## What the task requires
Skip any image you find and restate the rest of the data word for word.

## Available data
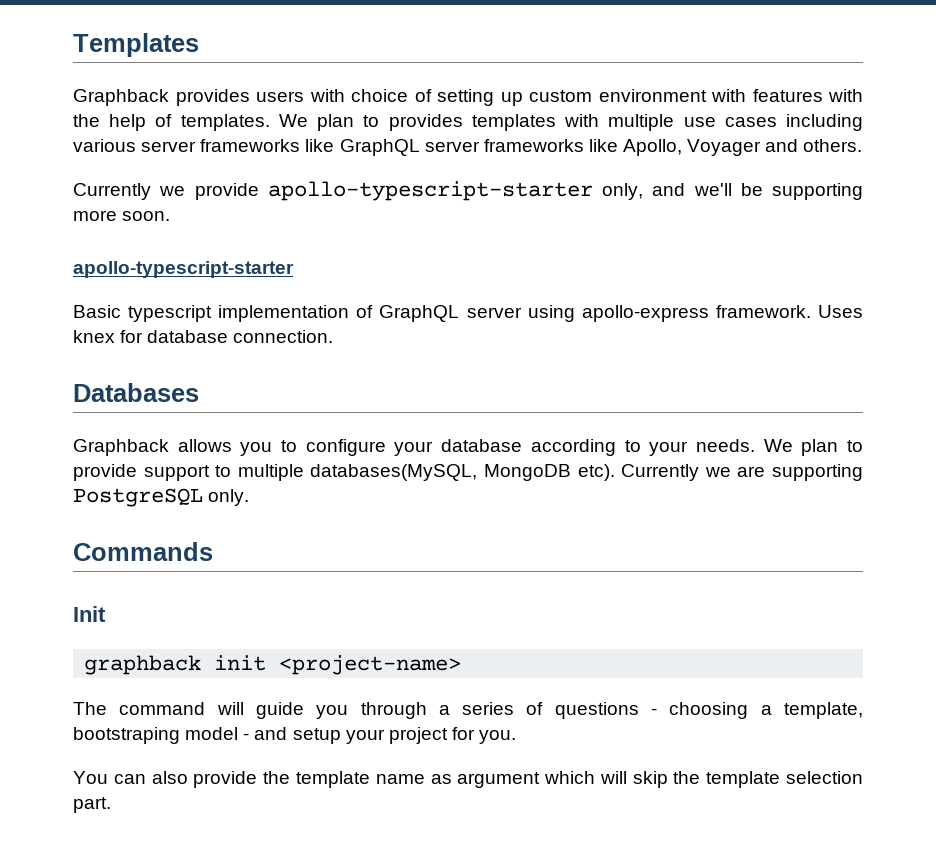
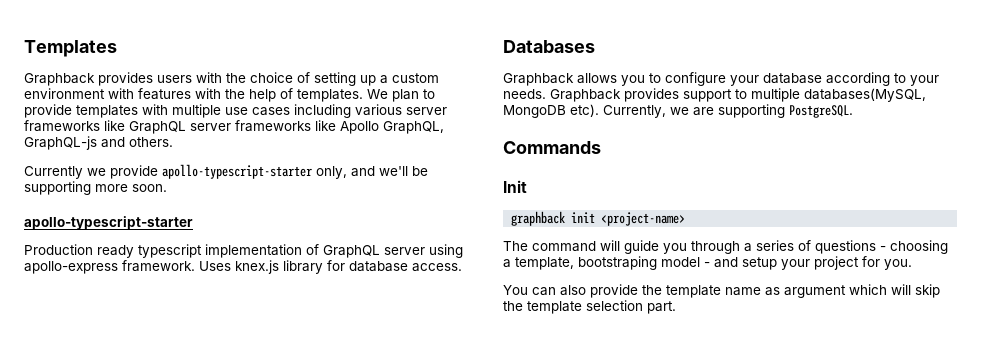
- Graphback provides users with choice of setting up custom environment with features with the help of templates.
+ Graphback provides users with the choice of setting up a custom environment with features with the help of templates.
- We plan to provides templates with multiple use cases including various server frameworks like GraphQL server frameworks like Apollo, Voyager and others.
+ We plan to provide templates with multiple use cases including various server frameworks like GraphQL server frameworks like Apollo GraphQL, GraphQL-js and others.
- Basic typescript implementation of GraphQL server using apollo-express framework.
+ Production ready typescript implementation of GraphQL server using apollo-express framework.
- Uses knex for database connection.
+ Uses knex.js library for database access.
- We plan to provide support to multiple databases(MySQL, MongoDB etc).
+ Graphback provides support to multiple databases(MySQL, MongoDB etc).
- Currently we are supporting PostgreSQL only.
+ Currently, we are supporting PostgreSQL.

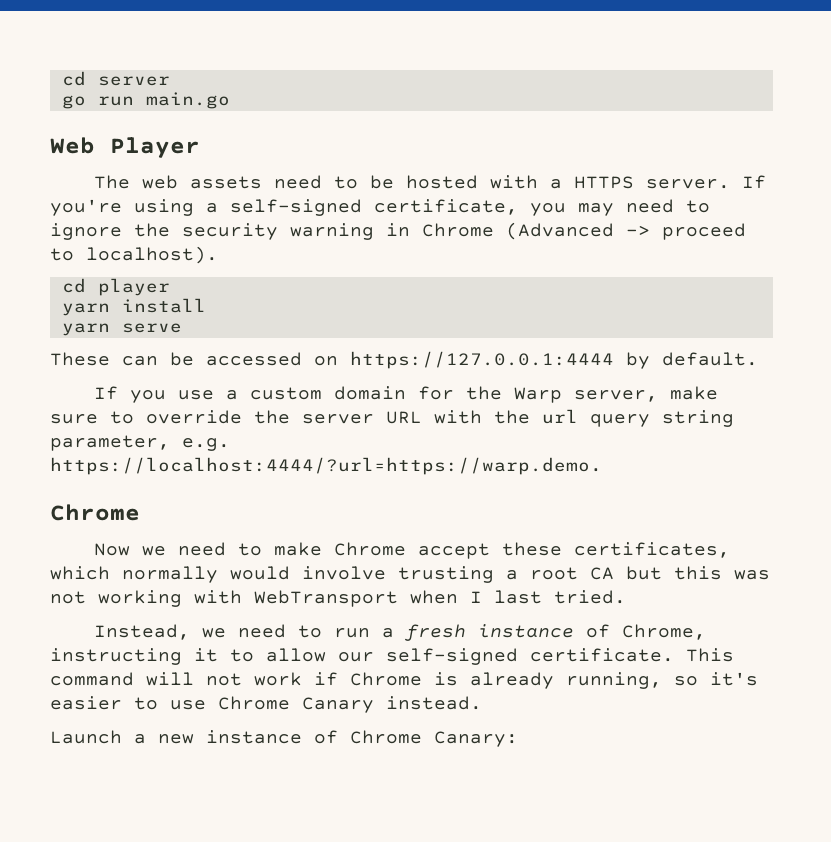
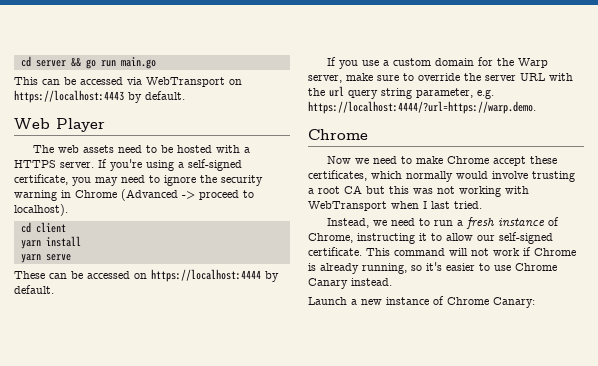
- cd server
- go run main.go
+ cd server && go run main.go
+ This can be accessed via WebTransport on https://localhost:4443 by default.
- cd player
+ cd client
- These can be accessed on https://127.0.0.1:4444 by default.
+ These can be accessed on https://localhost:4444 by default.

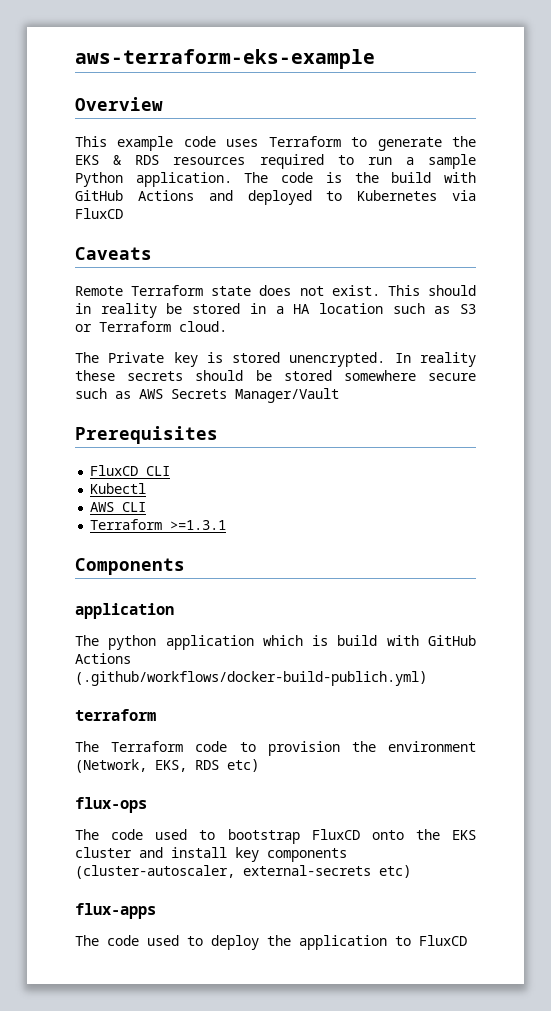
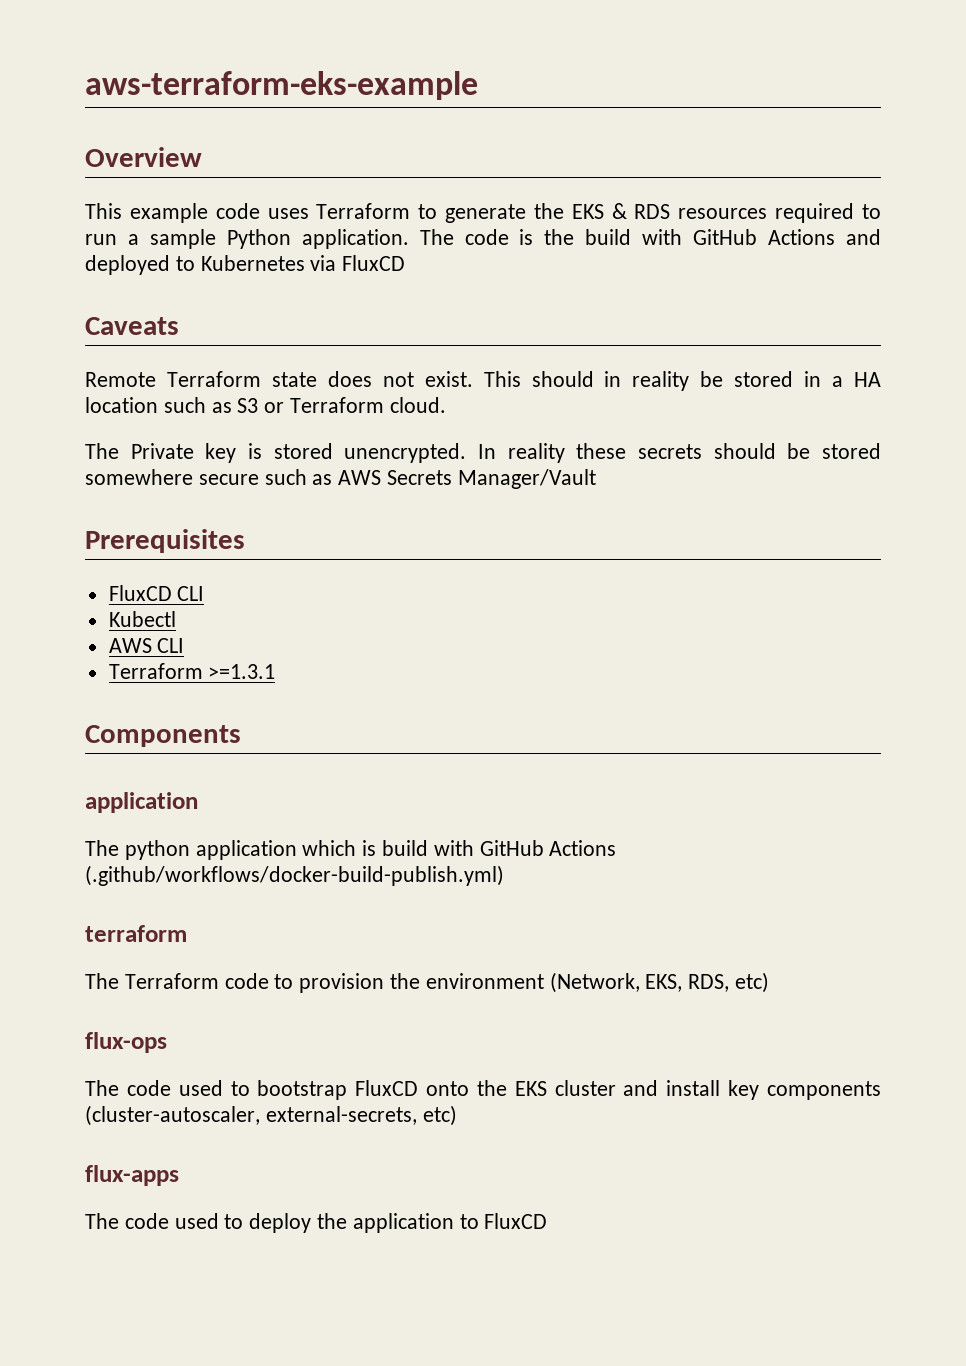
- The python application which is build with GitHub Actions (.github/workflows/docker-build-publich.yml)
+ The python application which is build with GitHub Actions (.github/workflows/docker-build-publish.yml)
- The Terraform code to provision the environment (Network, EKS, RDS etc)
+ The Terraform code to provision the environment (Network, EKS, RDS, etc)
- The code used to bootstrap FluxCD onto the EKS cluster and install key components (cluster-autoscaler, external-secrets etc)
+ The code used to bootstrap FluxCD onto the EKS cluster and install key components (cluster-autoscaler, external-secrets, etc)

## Exercise response
- Graphback provides users with choice of setting up custom environment with features with the help of templates.
+ Graphback provides users with the choice of setting up a custom environment with features with the help of templates.
- We plan to provides templates with multiple use cases including various server frameworks like GraphQL server frameworks like Apollo, Voyager and others.
+ We plan to provide templates with multiple use cases including various server frameworks like GraphQL server frameworks like Apollo GraphQL, GraphQL-js and others.
- Basic typescript implementation of GraphQL server using apollo-express framework.
+ Production ready typescript implementation of GraphQL server using apollo-express framework.
- Uses knex for database connection.
+ Uses knex.js library for database access.
- We plan to provide support to multiple databases(MySQL, MongoDB etc).
+ Graphback provides support to multiple databases(MySQL, MongoDB etc).
- Currently we are supporting PostgreSQL only.
+ Currently, we are supporting PostgreSQL.

- cd server
- go run main.go
+ cd server && go run main.go
+ This can be accessed via WebTransport on https://localhost:4443 by default.
- cd player
+ cd client
- These can be accessed on https://127.0.0.1:4444 by default.
+ These can be accessed on https://localhost:4444 by default.

- The python application which is build with GitHub Actions (.github/workflows/docker-build-publich.yml)
+ The python application which is build with GitHub Actions (.github/workflows/docker-build-publish.yml)
- The Terraform code to provision the environment (Network, EKS, RDS etc)
+ The Terraform code to provision the environment (Network, EKS, RDS, etc)
- The code used to bootstrap FluxCD onto the EKS cluster and install key components (cluster-autoscaler, external-secrets etc)
+ The code used to bootstrap FluxCD onto the EKS cluster and install key components (cluster-autoscaler, external-secrets, etc)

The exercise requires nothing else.